(TASK DESCRIPTION)
Report all lines below with the word "running".

===============

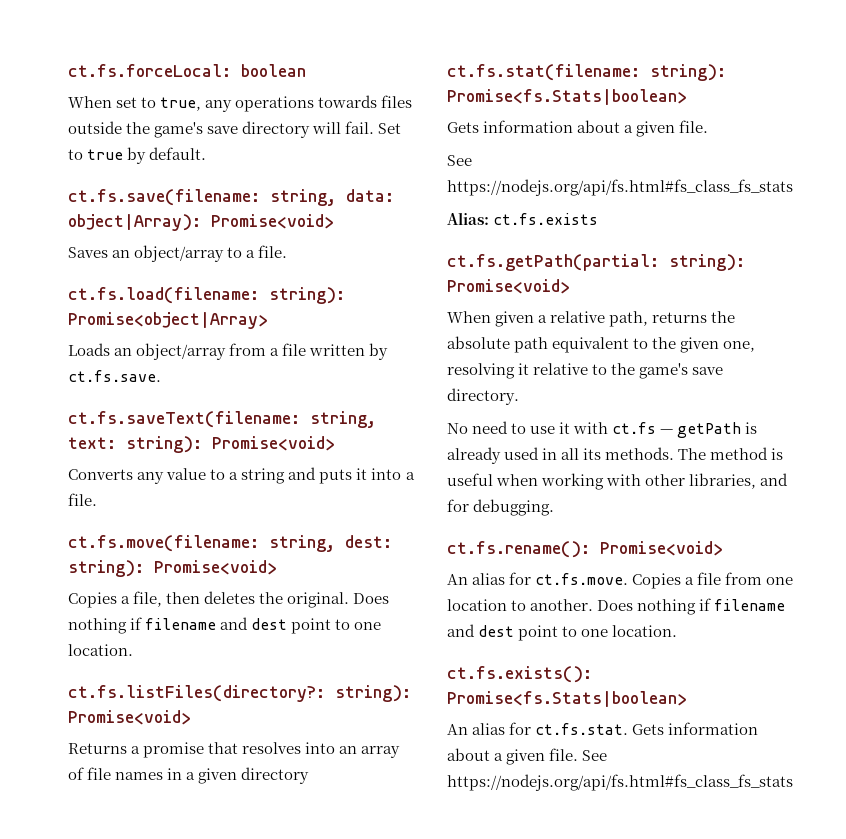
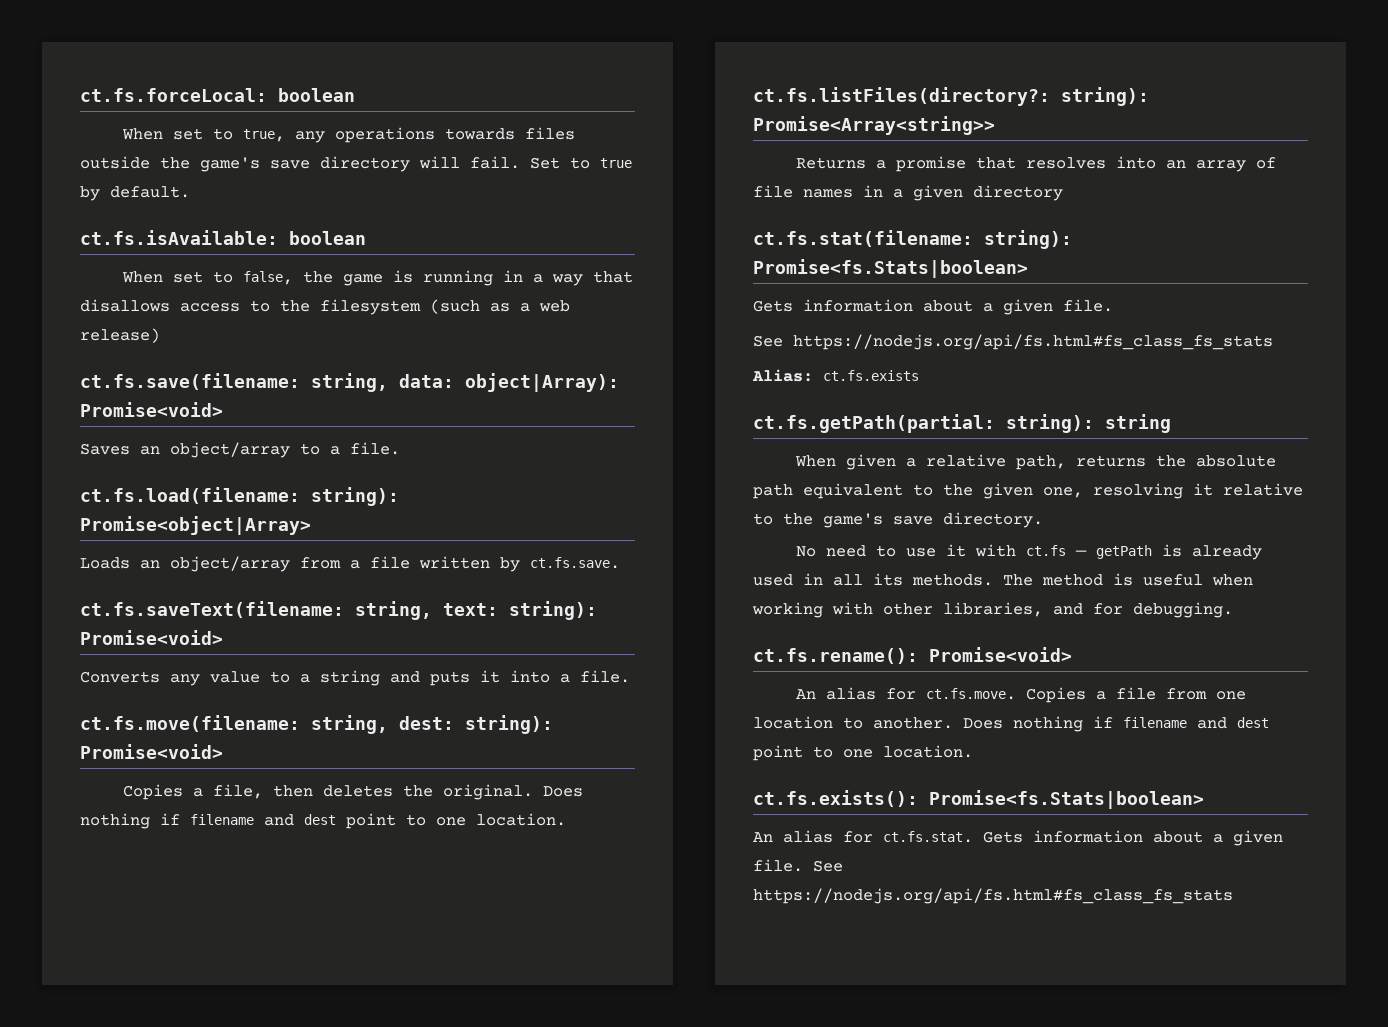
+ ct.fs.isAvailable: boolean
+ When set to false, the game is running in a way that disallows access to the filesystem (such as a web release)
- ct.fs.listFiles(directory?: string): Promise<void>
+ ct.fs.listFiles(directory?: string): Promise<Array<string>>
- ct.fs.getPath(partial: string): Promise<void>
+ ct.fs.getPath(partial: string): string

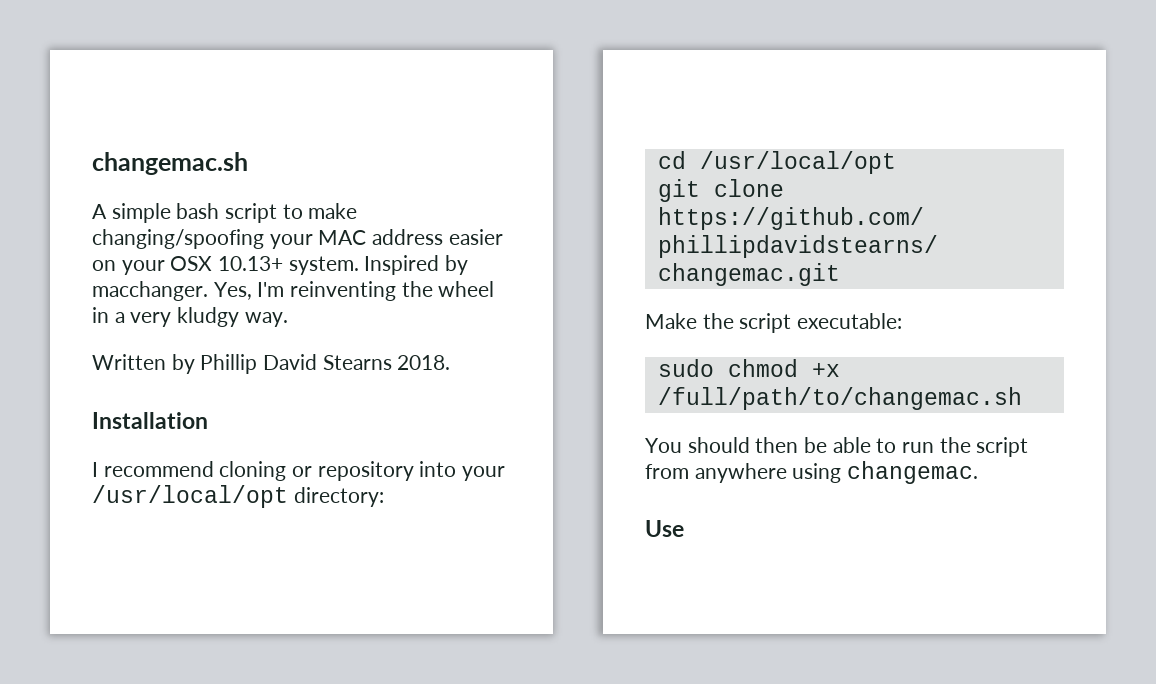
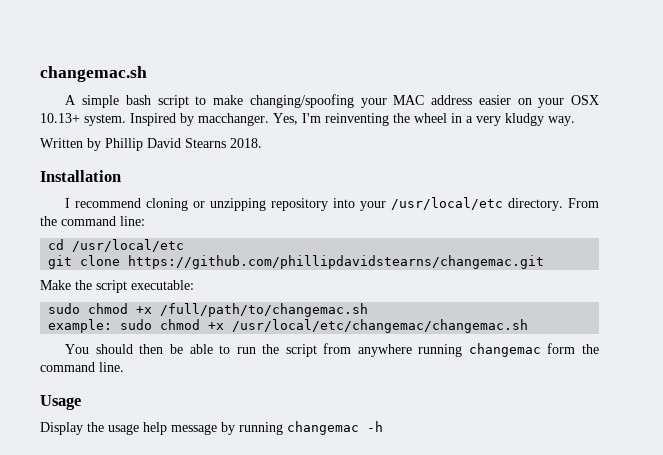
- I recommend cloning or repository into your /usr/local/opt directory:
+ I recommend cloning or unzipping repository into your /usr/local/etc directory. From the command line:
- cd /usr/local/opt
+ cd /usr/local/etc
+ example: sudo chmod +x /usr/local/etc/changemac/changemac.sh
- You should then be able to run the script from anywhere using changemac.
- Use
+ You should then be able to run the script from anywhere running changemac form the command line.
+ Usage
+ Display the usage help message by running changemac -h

===============

(REPLY)
+ When set to false, the game is running in a way that disallows access to the filesystem (such as a web release)
+ You should then be able to run the script from anywhere running changemac form the command line.
+ Display the usage help message by running changemac -h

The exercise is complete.